------ Record extracts

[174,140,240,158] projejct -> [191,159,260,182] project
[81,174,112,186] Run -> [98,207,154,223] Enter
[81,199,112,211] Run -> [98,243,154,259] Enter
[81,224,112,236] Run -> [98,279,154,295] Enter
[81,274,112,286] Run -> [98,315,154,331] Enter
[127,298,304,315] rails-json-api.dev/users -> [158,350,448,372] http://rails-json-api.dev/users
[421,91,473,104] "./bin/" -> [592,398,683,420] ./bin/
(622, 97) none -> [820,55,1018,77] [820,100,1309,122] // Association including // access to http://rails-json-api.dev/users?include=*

------------
------ Record extracts

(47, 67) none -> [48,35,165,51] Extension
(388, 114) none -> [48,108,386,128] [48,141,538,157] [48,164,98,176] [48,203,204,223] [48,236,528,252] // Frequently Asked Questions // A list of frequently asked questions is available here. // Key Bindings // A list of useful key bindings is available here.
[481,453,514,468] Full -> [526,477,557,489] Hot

------------

Exercise brief | Take the lines above from the one containing "-> [592,398,683,420] ./bin/" to the one containing "(622, 97) none" and retype them exactly, both ends included, with nothing added.

Your response |
[421,91,473,104] "./bin/" -> [592,398,683,420] ./bin/
(622, 97) none -> [820,55,1018,77] [820,100,1309,122] // Association including // access to http://rails-json-api.dev/users?include=*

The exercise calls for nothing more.